Talvez importe recordar que as Juntas de Freguesia e as Câmaras Municipais da Ditadura nada tinham que ver com as tradições ancestrais do municipalismo português. Na verdade, estes órgãos eram controlados por um monstruoso e sombrio aparelho de Estado que nomeava os governadores civis, que por sua vez designavam os presidentes de câmara que, por sua vez, escolhiam os presidentes de junta. Pelo meio havia ainda as figuras do administrador do concelho, mais tarde vice-presidente de câmara, e do regedor, cuja missão era também de vigilância. Recorde-se que o próprio Presidente de Câmara estava obrigado, por lei, a prestar informações à PIDE.

Ora, como se torna evidente, a função essencial das câmaras e das juntas era manter o status quo, a repressão, satisfazendo funções policiais.
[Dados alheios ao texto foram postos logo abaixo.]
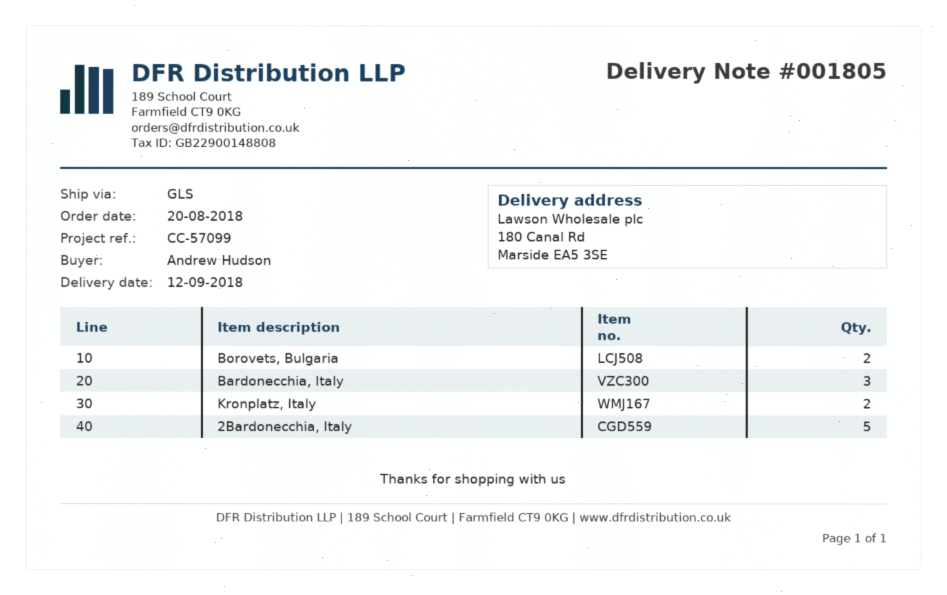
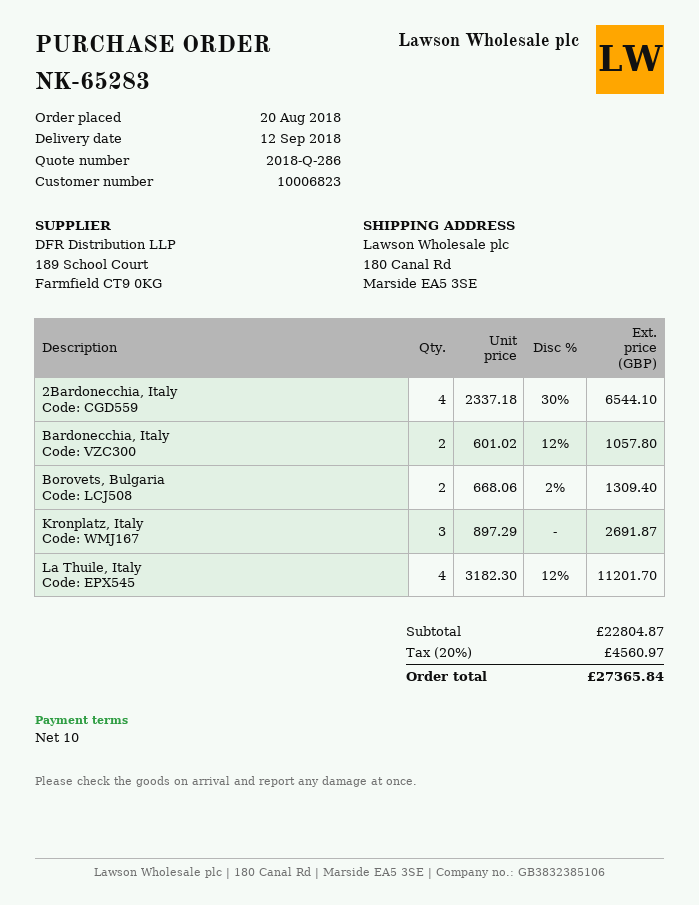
Bardonecchia, Italy: 3 -> 2
Kronplatz, Italy: 2 -> 3
2Bardonecchia, Italy: 5 -> 4
La Thuile, Italy: none -> 4

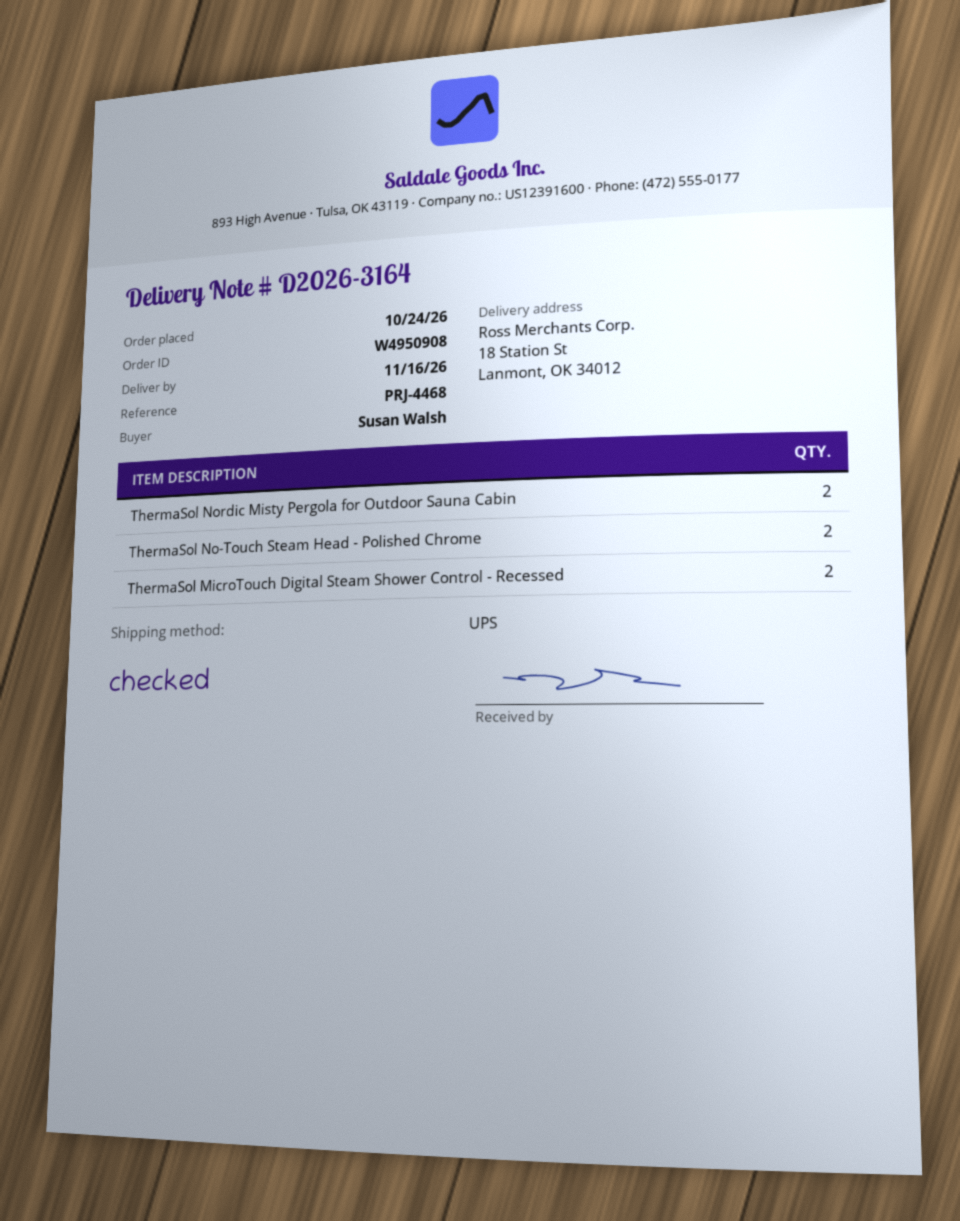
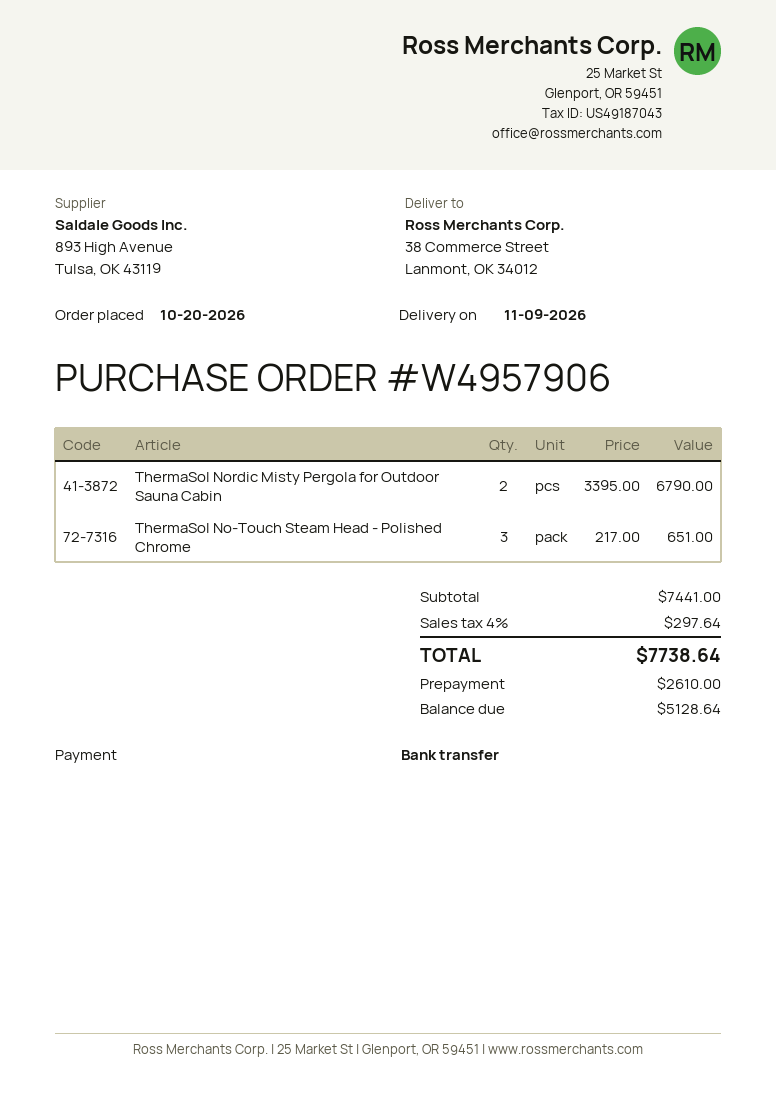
order number: W4950908 -> W4957906
order date: 2026-10-24 -> 2026-10-20
delivery date: 2026-11-16 -> 2026-11-09
ship to: 18 Station St, Lanmont, OK 34012 -> 38 Commerce Street, Lanmont, OK 34012
ThermaSol No-Touch Steam Head - Polished Chrome: 2 -> 3
ThermaSol MicroTouch Digital Steam Shower Control - Recessed: 2 -> none

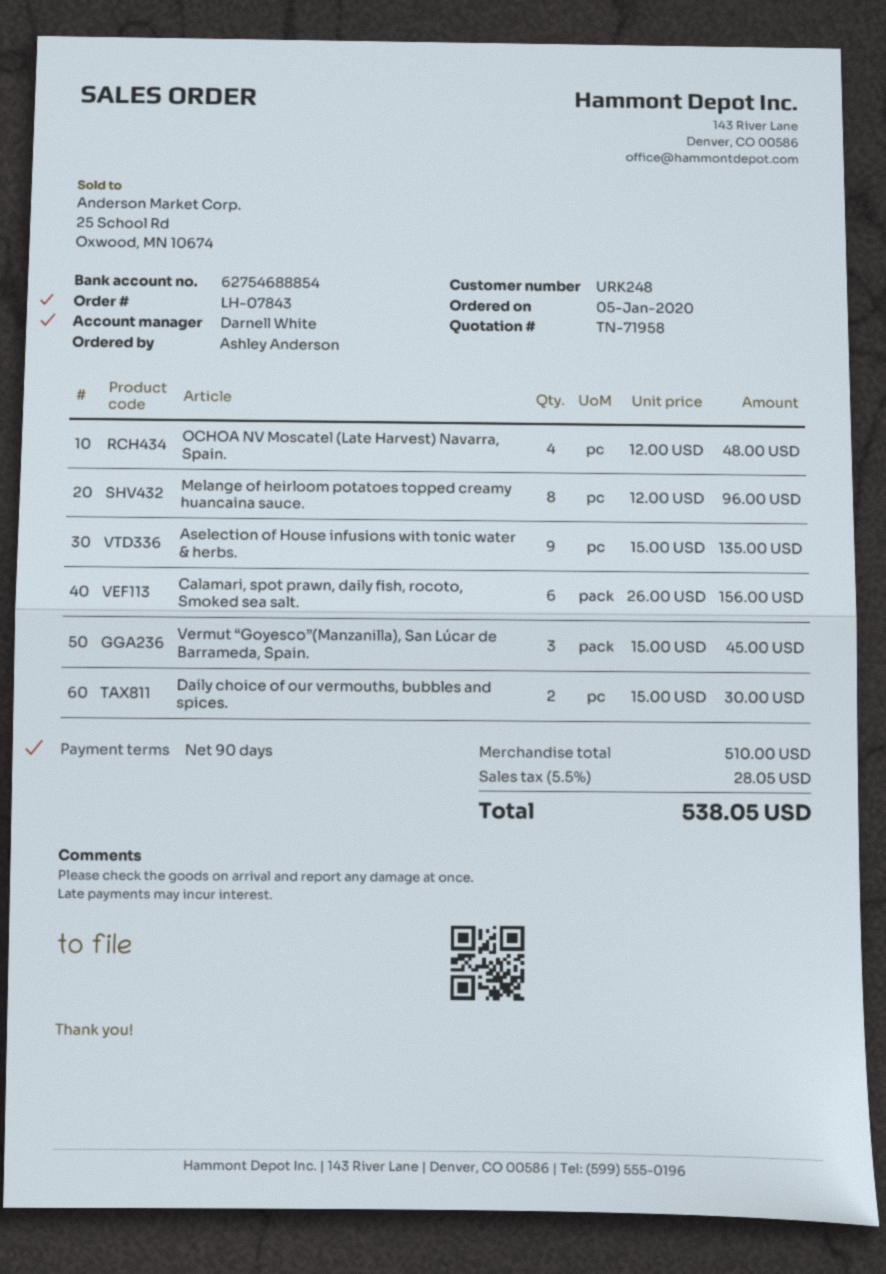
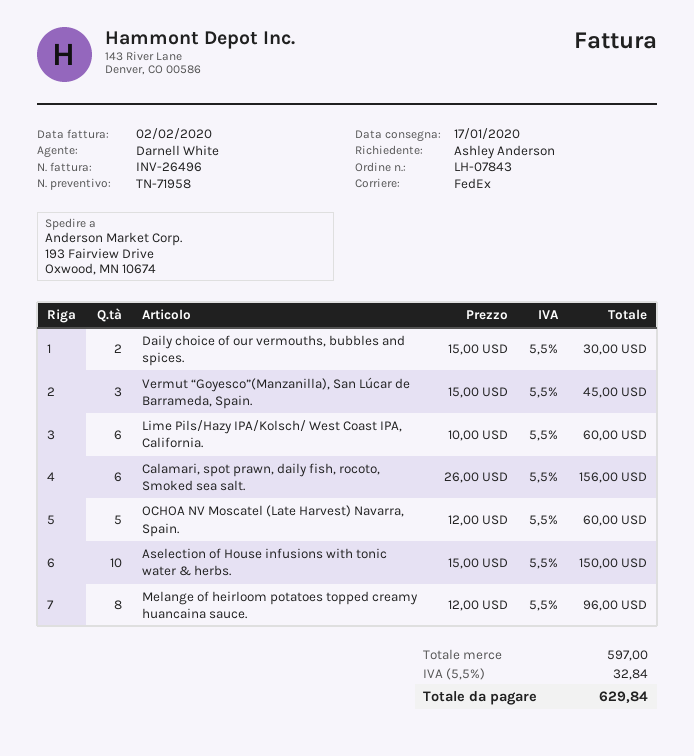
OCHOA NV Moscatel (Late Harvest) Navarra, Spain.: 4 x 12.00 = 48.00 -> 5 x 12.00 = 60.00
Aselection of House infusions with tonic water & herbs.: 9 x 15.00 = 135.00 -> 10 x 15.00 = 150.00
Lime Pils/Hazy IPA/Kolsch/ West Coast IPA, California.: none -> 6 x 10.00 = 60.00
subtotal: 510.00 -> 597.00
tax: 5.5% = 28.05 -> 5.5% = 32.84
total: 538.05 -> 629.84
A interdependência e complementaridade dos órgãos de soberania previstas por Abril, eram, durante a Ditadura, substituídas pelo controlo. Lembro a este propósito, os versos de Sérgio Godinho:

O fascismo é uma minhoca (não é? lá isso é) / que se infiltra na maçã (não é? lá isso é) / ou vem com botas cardadas / ou com pezinhos de lã!

Escusado será também aprofundar — e saberão muitos dos presentes expressá-lo melhor do que eu —, que os presidentes eram, muitas vezes, o rosto mais visível do fascismo, razão pela qual muitas vezes eram também apelidados de “bufos”!

Em sentido inverso, a forma como as populações, após a Revolução de 25 de Abril, destituíram o poder apodrecido, elegendo comissões em assembleias populares, muitas vezes realizadas em colectividades e clubes onde já antes se desenvolvera a oposição democrática, e assim procuraram satisfazer necessidades básicas das populações — como lavadouros públicos, abastecimento de água, electrificação, etc. — é e continuará a ser uma referência dos primeiros anos do novo Poder Local, que dia após dia promovia e potenciava a participação dos cidadãos na tomada de decisões.

Senhoras e Senhores,

As Freguesias, quer através da Assembleia de Freguesia, órgão deliberativo, quer através das Juntas de Freguesia, órgão executivo, são a primeira porta para ouvir e acolher as justas aspirações das populações.

Ora, ontem, hoje e amanhã, deveremos estar sempre muito atentos a todo o tipo de medidas que procurem minimizar a força e a autonomia do Poder Local, com destaque para as Freguesias e o seu alcance. Afinal, todas as formas directas e indirectas de transformar as Freguesias em sucursais de um qualquer Órgão de Soberania são uma maneira de enfraquecer a participação cívica e, portanto, a soberania nacional.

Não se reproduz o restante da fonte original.